■ **Brief**
Every record that follows should be copied exactly. No picture belongs in the copy.
*** Data shown ***
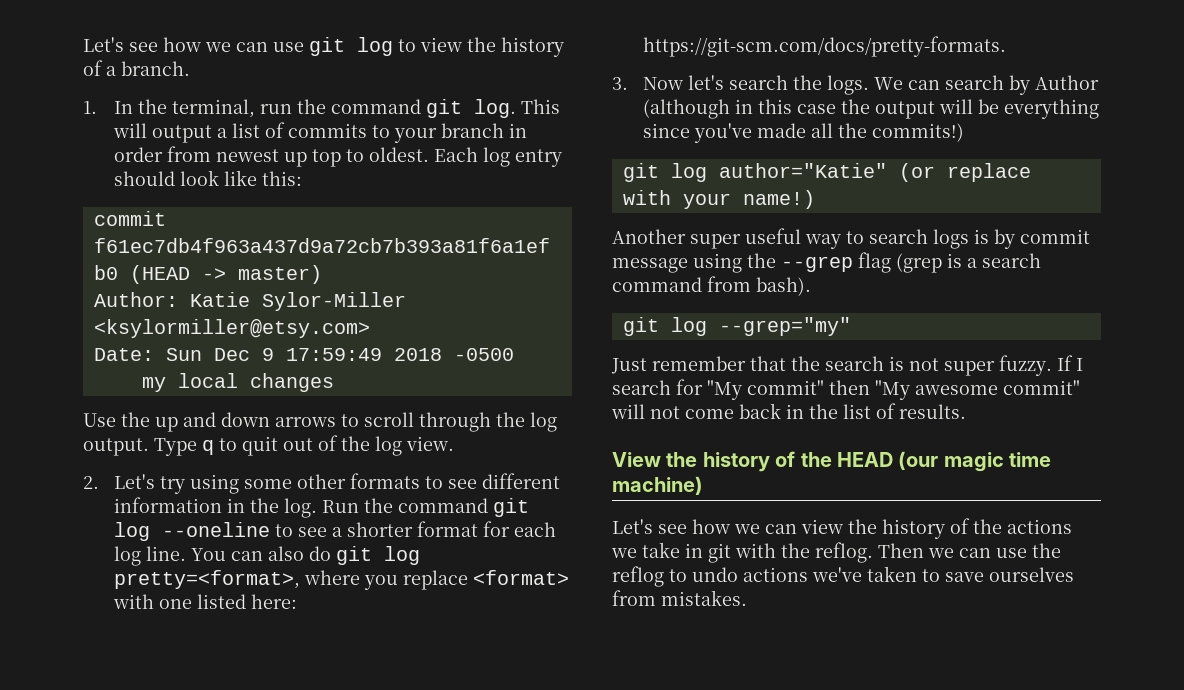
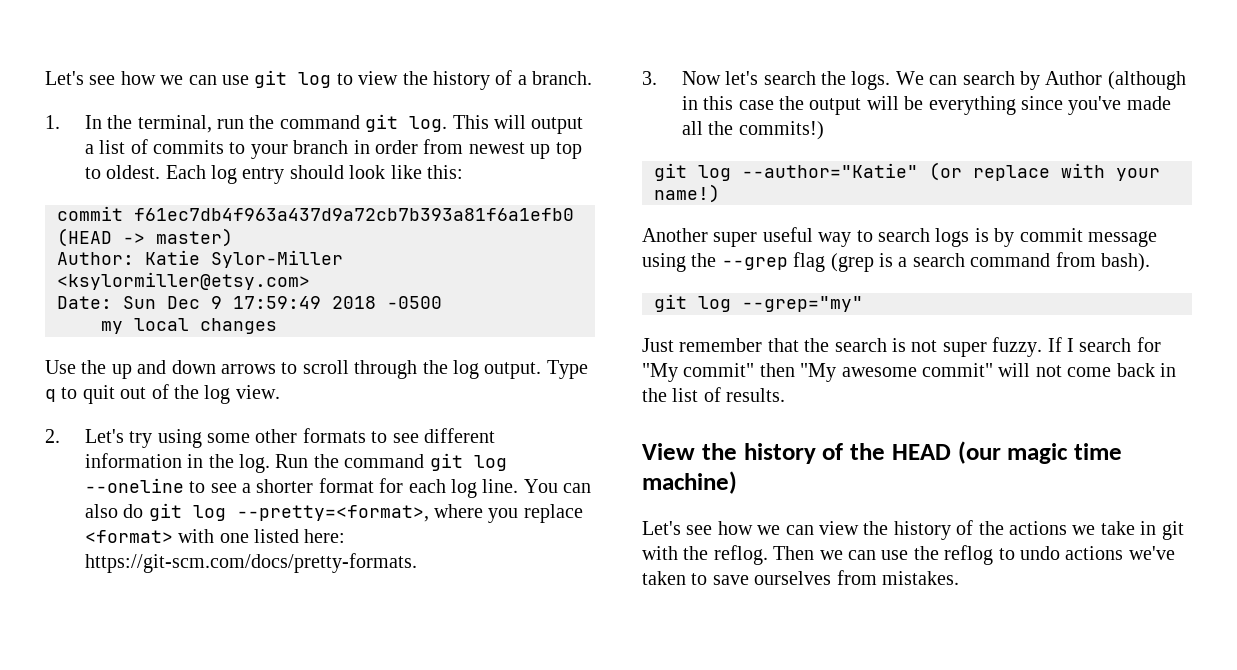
[113,570,300,589] pretty=<format>, -> [236,505,429,522] --pretty=<format>,
[718,163,887,178] author="Katie" -> [742,163,918,178] --author="Katie"

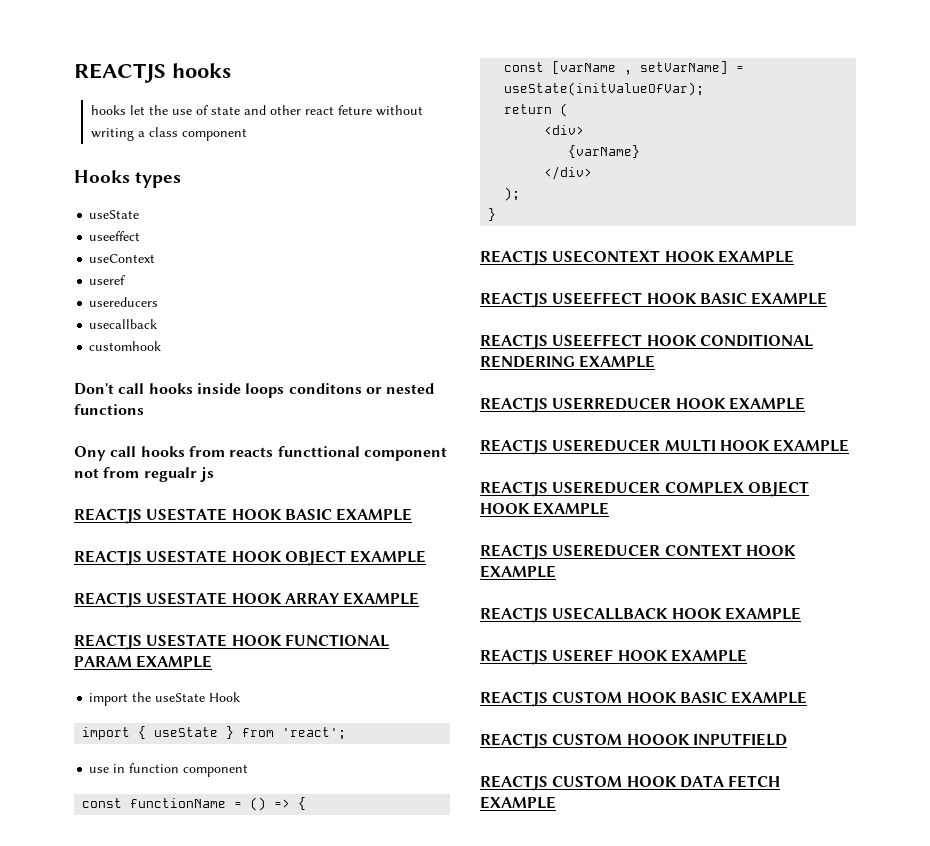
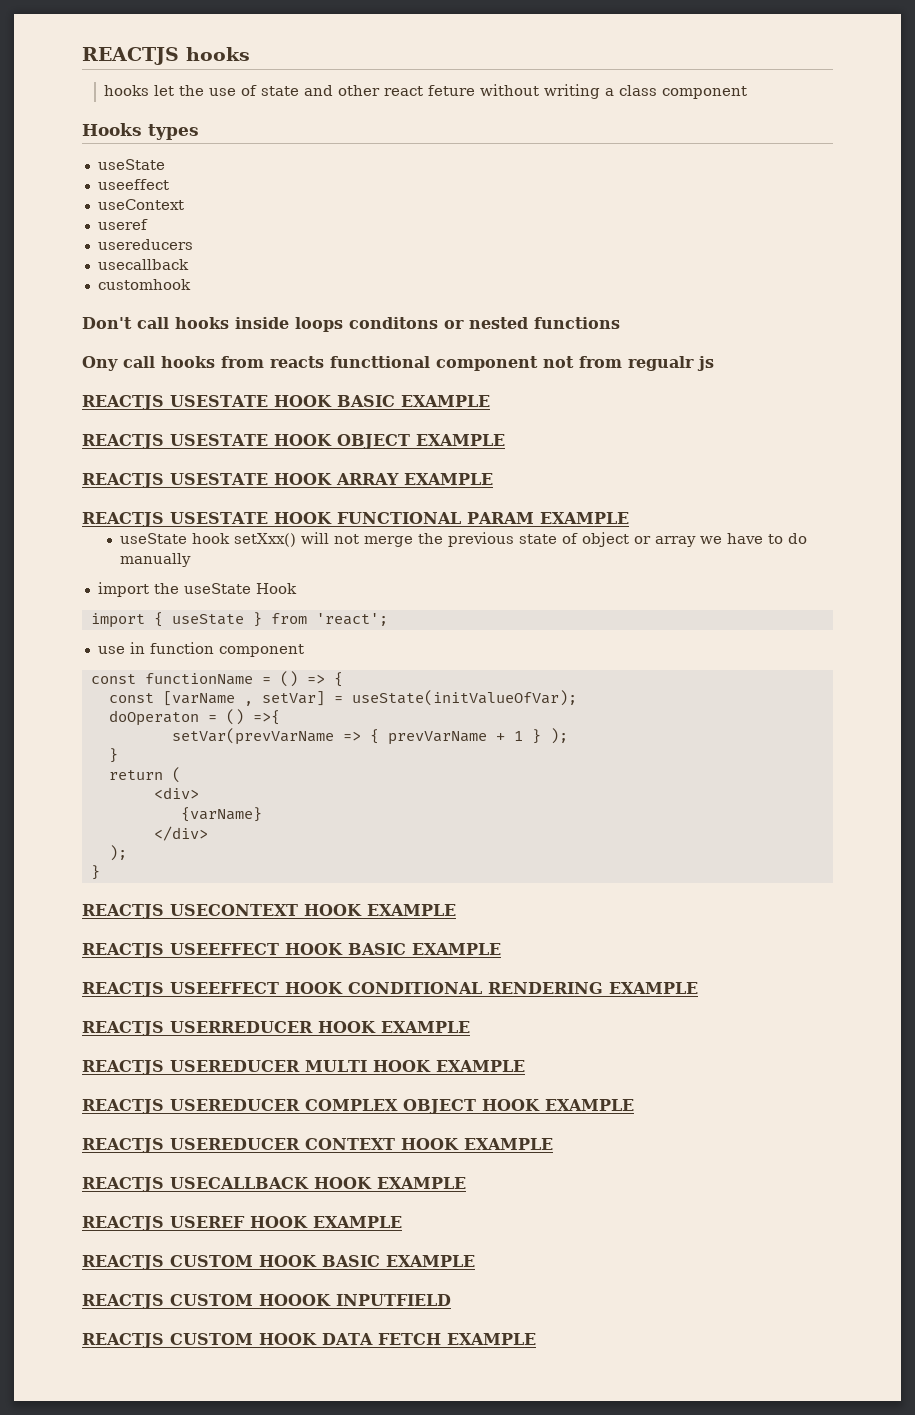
(213, 661) none -> [119,532,807,547] [119,553,191,567] // useState hook setXxx() will not merge the previous state of object or array we have to do manually
[640,61,729,74] setVarName] -> [261,691,325,706] setVar]
(705, 89) none -> [108,709,280,726] [171,728,568,745] [108,748,118,763] // doOperaton = () =>{ // setVar(prevVarName => { prevVarName + 1 } ); // }

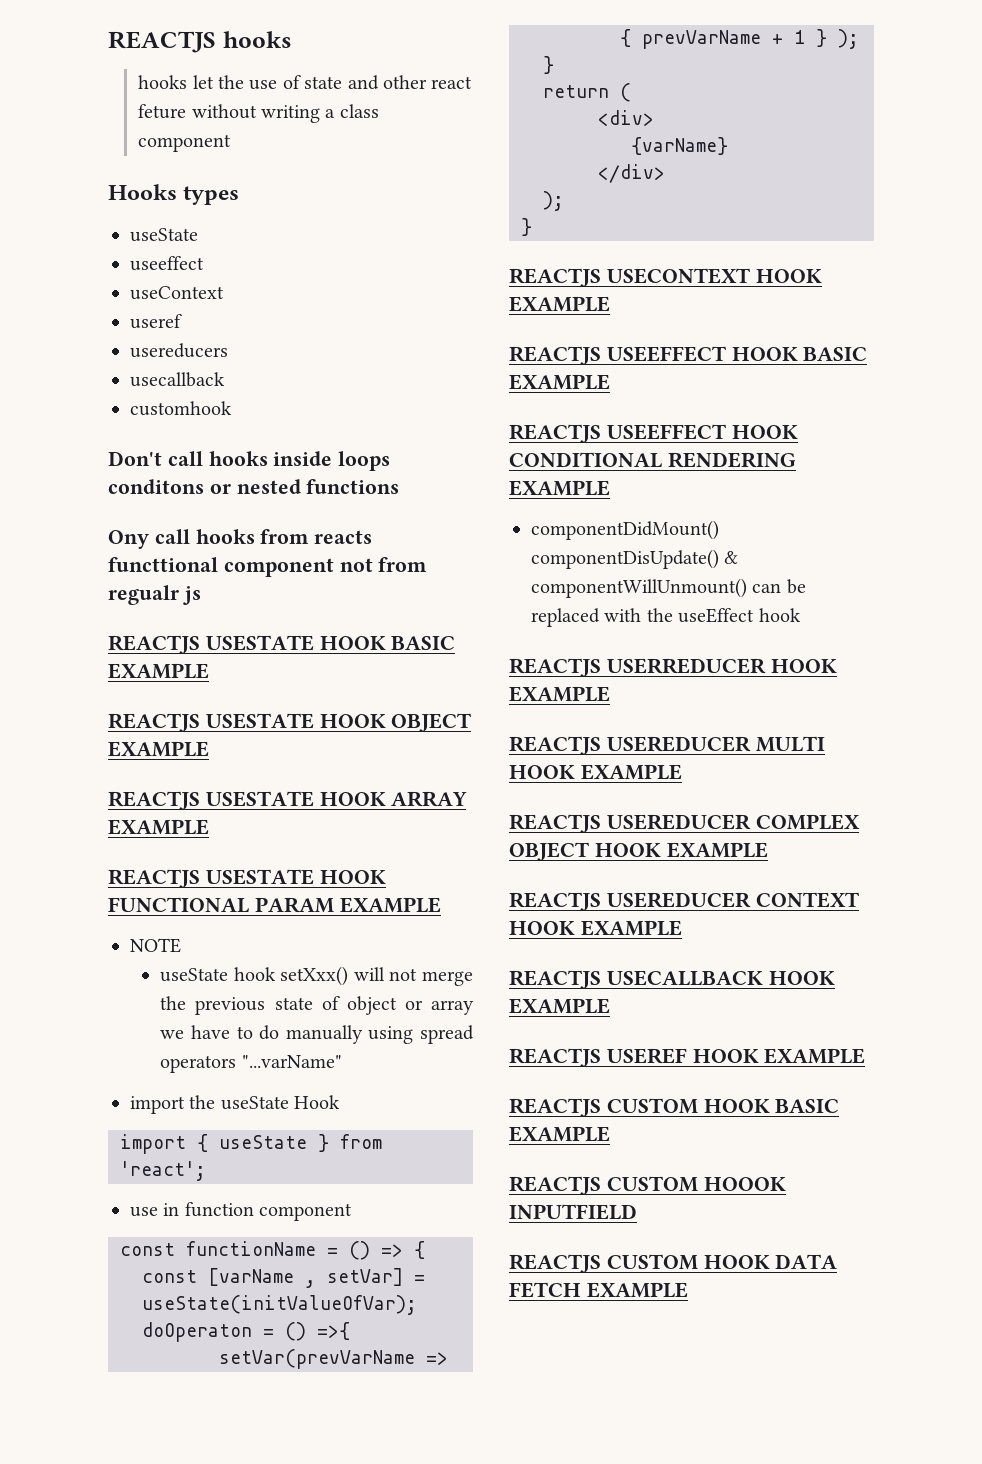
(629, 518) none -> [130,938,181,953] // NOTE
(191, 560) none -> [368,1025,474,1044] [160,1055,342,1073] using spread operators "...varName"
(698, 988) none -> [531,520,719,540] [531,549,739,569] [531,578,806,598] [531,608,801,627] // componentDidMount() componentDisUpdate() & componentWillUnmount() can be replaced with the useEffect hook

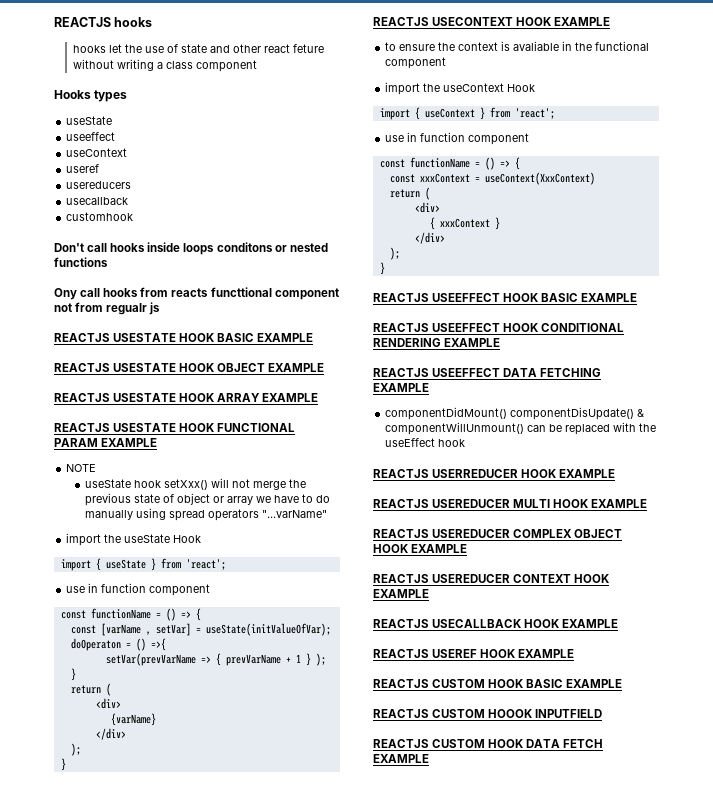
(610, 304) none -> [385,41,650,51] [385,57,447,69] [385,82,536,95] [379,107,555,120] [385,132,530,145] [379,157,520,170] [389,172,595,185] [389,187,430,200] [414,202,440,213] [429,217,500,230] [414,232,445,244] [389,247,400,260] [379,262,385,275] // to ensure the context is avaliable in the functional component // import the useContext Hook // import { useContext } from 'react'; // use in function component // const functionName = () => { // const xxxContext = useContext(XxxContext) // return ( // <div> // { xxxContext } // </div> // ); // }
(610, 488) none -> [373,368,602,377] [373,383,429,392] // REACTJS USEEFFECT DATA FETCHING EXAMPLE

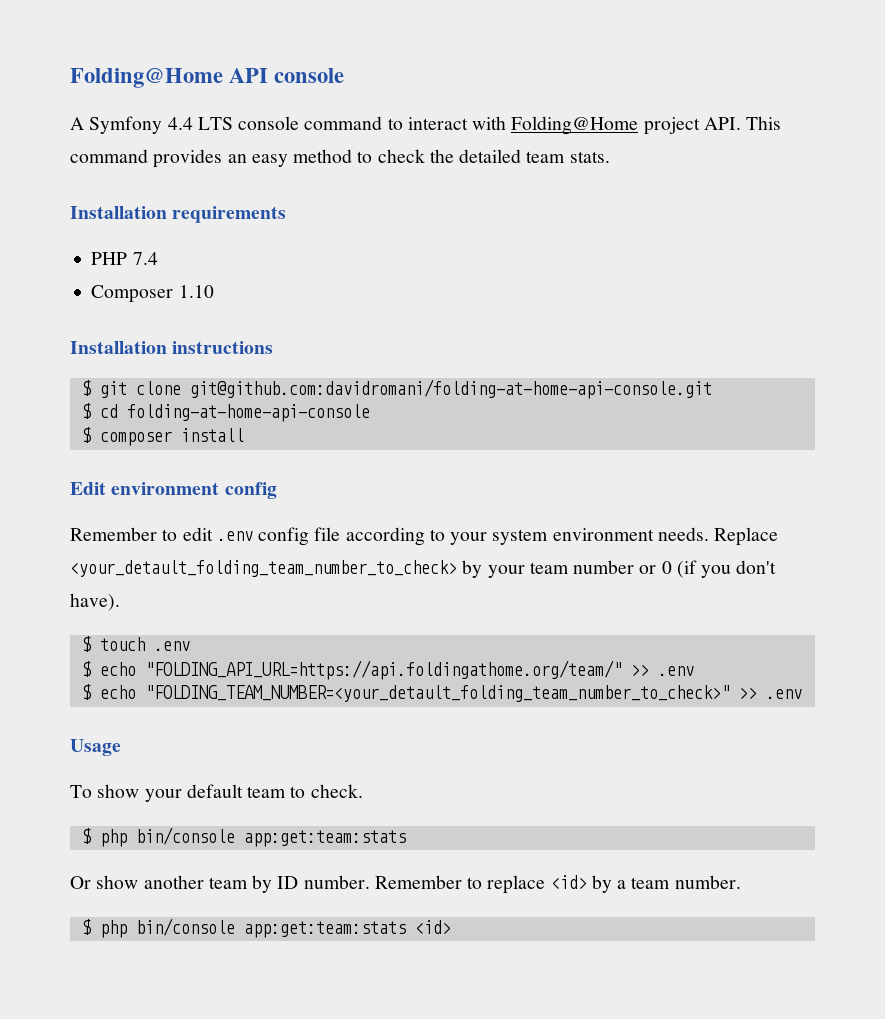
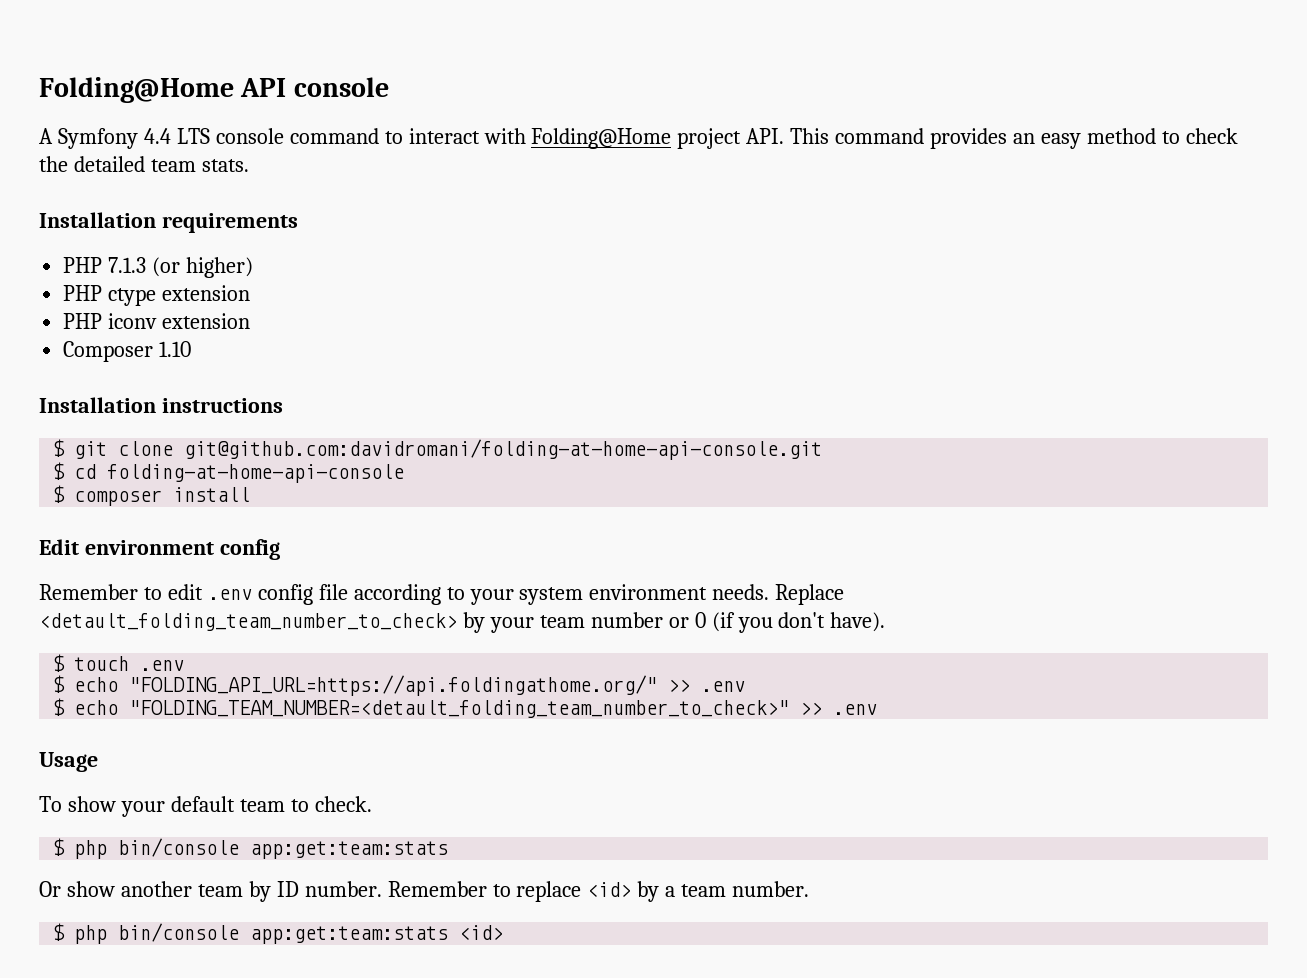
[132,252,158,265] 7.4 -> [108,257,254,278] [63,285,251,306] [63,313,251,329] 7.1.3 (or higher) // PHP ctype extension // PHP iconv extension
[70,560,457,577] <your_detault_folding_team_number_to_check> -> [39,613,457,631] <detault_folding_team_number_to_check>
[144,660,622,680] "FOLDING_API_URL=https://api.foldingathome.org/team/" -> [129,675,658,696] "FOLDING_API_URL=https://api.foldingathome.org/"
[144,685,730,702] "FOLDING_TEAM_NUMBER=<your_detault_folding_team_number_to_check>" -> [129,700,790,718] "FOLDING_TEAM_NUMBER=<detault_folding_team_number_to_check>"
*** End of Data shown ***
■ **Exercise answer**
[113,570,300,589] pretty=<format>, -> [236,505,429,522] --pretty=<format>,
[718,163,887,178] author="Katie" -> [742,163,918,178] --author="Katie"

(213, 661) none -> [119,532,807,547] [119,553,191,567] // useState hook setXxx() will not merge the previous state of object or array we have to do manually
[640,61,729,74] setVarName] -> [261,691,325,706] setVar]
(705, 89) none -> [108,709,280,726] [171,728,568,745] [108,748,118,763] // doOperaton = () =>{ // setVar(prevVarName => { prevVarName + 1 } ); // }

(629, 518) none -> [130,938,181,953] // NOTE
(191, 560) none -> [368,1025,474,1044] [160,1055,342,1073] using spread operators "...varName"
(698, 988) none -> [531,520,719,540] [531,549,739,569] [531,578,806,598] [531,608,801,627] // componentDidMount() componentDisUpdate() & componentWillUnmount() can be replaced with the useEffect hook

(610, 304) none -> [385,41,650,51] [385,57,447,69] [385,82,536,95] [379,107,555,120] [385,132,530,145] [379,157,520,170] [389,172,595,185] [389,187,430,200] [414,202,440,213] [429,217,500,230] [414,232,445,244] [389,247,400,260] [379,262,385,275] // to ensure the context is avaliable in the functional component // import the useContext Hook // import { useContext } from 'react'; // use in function component // const functionName = () => { // const xxxContext = useContext(XxxContext) // return ( // <div> // { xxxContext } // </div> // ); // }
(610, 488) none -> [373,368,602,377] [373,383,429,392] // REACTJS USEEFFECT DATA FETCHING EXAMPLE

[132,252,158,265] 7.4 -> [108,257,254,278] [63,285,251,306] [63,313,251,329] 7.1.3 (or higher) // PHP ctype extension // PHP iconv extension
[70,560,457,577] <your_detault_folding_team_number_to_check> -> [39,613,457,631] <detault_folding_team_number_to_check>
[144,660,622,680] "FOLDING_API_URL=https://api.foldingathome.org/team/" -> [129,675,658,696] "FOLDING_API_URL=https://api.foldingathome.org/"
[144,685,730,702] "FOLDING_TEAM_NUMBER=<your_detault_folding_team_number_to_check>" -> [129,700,790,718] "FOLDING_TEAM_NUMBER=<detault_folding_team_number_to_check>"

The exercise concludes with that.